[RECORD EXTRACTS]
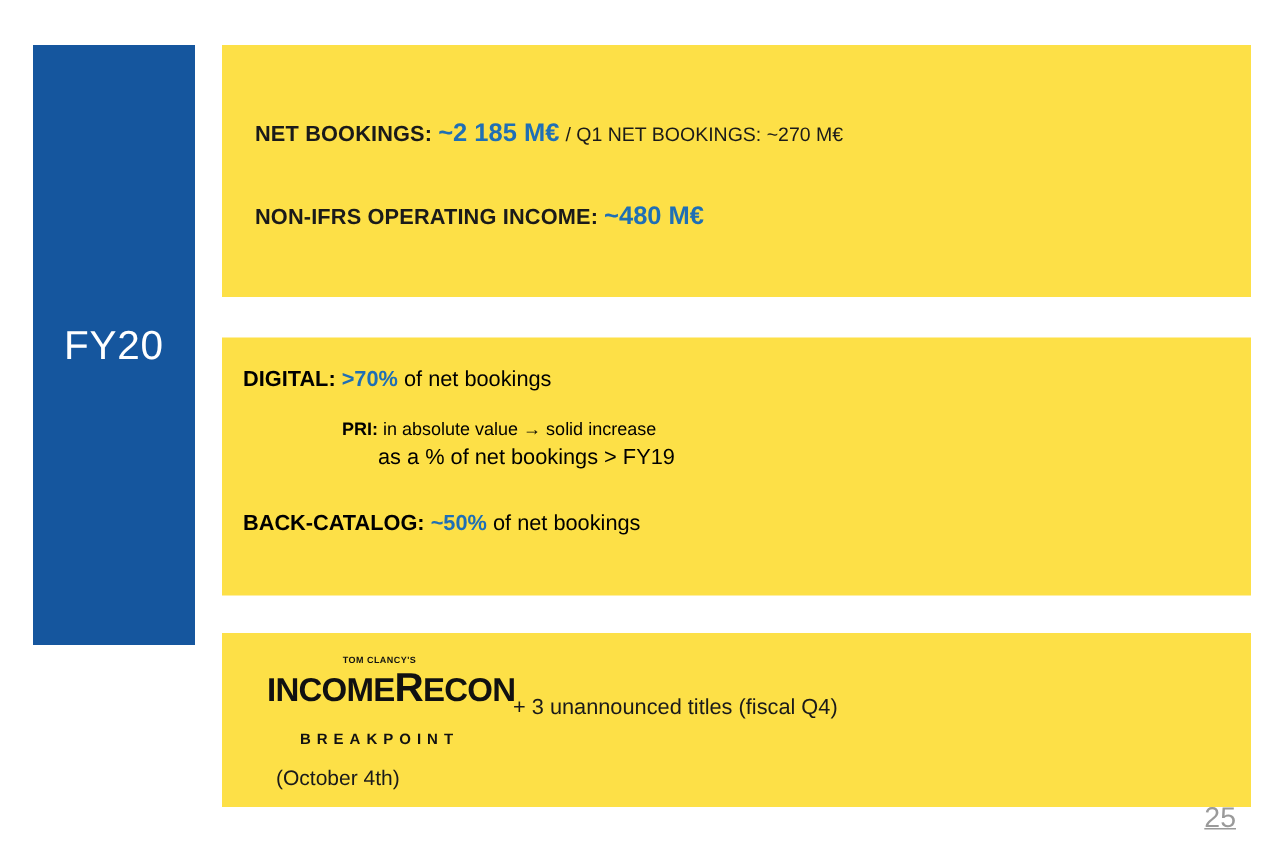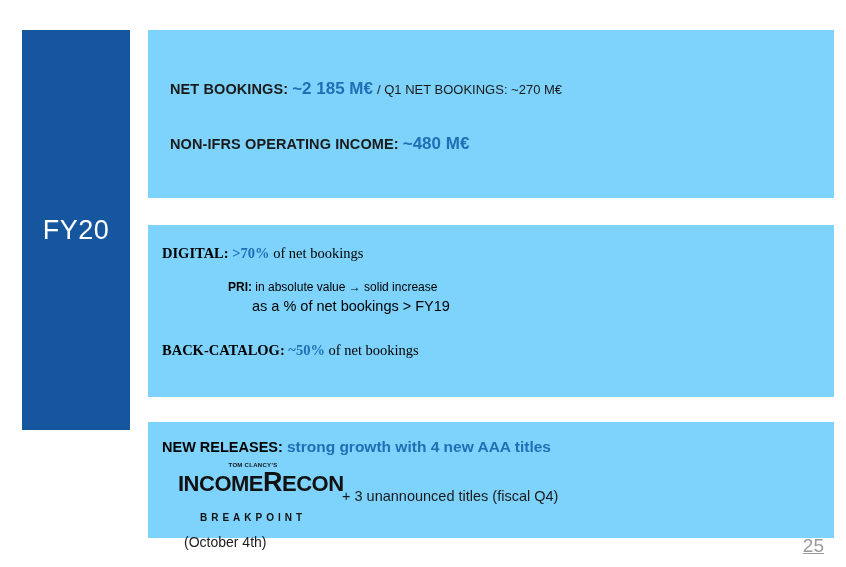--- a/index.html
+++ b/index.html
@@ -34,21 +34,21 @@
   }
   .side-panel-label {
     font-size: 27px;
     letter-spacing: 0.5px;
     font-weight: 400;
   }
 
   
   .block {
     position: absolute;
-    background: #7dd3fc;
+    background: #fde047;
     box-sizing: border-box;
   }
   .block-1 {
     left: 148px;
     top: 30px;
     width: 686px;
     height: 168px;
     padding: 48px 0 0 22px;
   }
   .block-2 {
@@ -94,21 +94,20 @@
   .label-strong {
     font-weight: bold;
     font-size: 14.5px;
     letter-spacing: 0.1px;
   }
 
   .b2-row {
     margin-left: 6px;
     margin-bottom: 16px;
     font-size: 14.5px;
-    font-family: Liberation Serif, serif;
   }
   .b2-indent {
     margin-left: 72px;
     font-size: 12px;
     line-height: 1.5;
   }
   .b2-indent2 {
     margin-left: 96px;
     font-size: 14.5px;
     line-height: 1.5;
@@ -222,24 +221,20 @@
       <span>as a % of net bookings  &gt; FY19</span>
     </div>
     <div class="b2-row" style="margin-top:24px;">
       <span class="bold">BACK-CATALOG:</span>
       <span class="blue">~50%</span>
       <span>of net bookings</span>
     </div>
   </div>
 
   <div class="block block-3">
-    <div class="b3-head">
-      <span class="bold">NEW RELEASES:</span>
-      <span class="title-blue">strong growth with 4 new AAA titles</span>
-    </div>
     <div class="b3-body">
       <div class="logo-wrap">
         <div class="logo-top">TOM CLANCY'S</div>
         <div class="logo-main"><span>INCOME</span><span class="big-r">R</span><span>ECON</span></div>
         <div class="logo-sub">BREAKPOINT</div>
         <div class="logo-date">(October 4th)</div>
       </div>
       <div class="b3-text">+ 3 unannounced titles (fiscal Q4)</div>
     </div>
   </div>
[/RECORD EXTRACTS]
Transcribe all records verbatim, no pictures.

--- a/index.html
+++ b/index.html
@@ -34,21 +34,21 @@
   }
   .side-panel-label {
     font-size: 27px;
     letter-spacing: 0.5px;
     font-weight: 400;
   }
 
   
   .block {
     position: absolute;
-    background: #7dd3fc;
+    background: #fde047;
     box-sizing: border-box;
   }
   .block-1 {
     left: 148px;
     top: 30px;
     width: 686px;
     height: 168px;
     padding: 48px 0 0 22px;
   }
   .block-2 {
@@ -94,21 +94,20 @@
   .label-strong {
     font-weight: bold;
     font-size: 14.5px;
     letter-spacing: 0.1px;
   }
 
   .b2-row {
     margin-left: 6px;
     margin-bottom: 16px;
     font-size: 14.5px;
-    font-family: Liberation Serif, serif;
   }
   .b2-indent {
     margin-left: 72px;
     font-size: 12px;
     line-height: 1.5;
   }
   .b2-indent2 {
     margin-left: 96px;
     font-size: 14.5px;
     line-height: 1.5;
@@ -222,24 +221,20 @@
       <span>as a % of net bookings  &gt; FY19</span>
     </div>
     <div class="b2-row" style="margin-top:24px;">
       <span class="bold">BACK-CATALOG:</span>
       <span class="blue">~50%</span>
       <span>of net bookings</span>
     </div>
   </div>
 
   <div class="block block-3">
-    <div class="b3-head">
-      <span class="bold">NEW RELEASES:</span>
-      <span class="title-blue">strong growth with 4 new AAA titles</span>
-    </div>
     <div class="b3-body">
       <div class="logo-wrap">
         <div class="logo-top">TOM CLANCY'S</div>
         <div class="logo-main"><span>INCOME</span><span class="big-r">R</span><span>ECON</span></div>
         <div class="logo-sub">BREAKPOINT</div>
         <div class="logo-date">(October 4th)</div>
       </div>
       <div class="b3-text">+ 3 unannounced titles (fiscal Q4)</div>
     </div>
   </div>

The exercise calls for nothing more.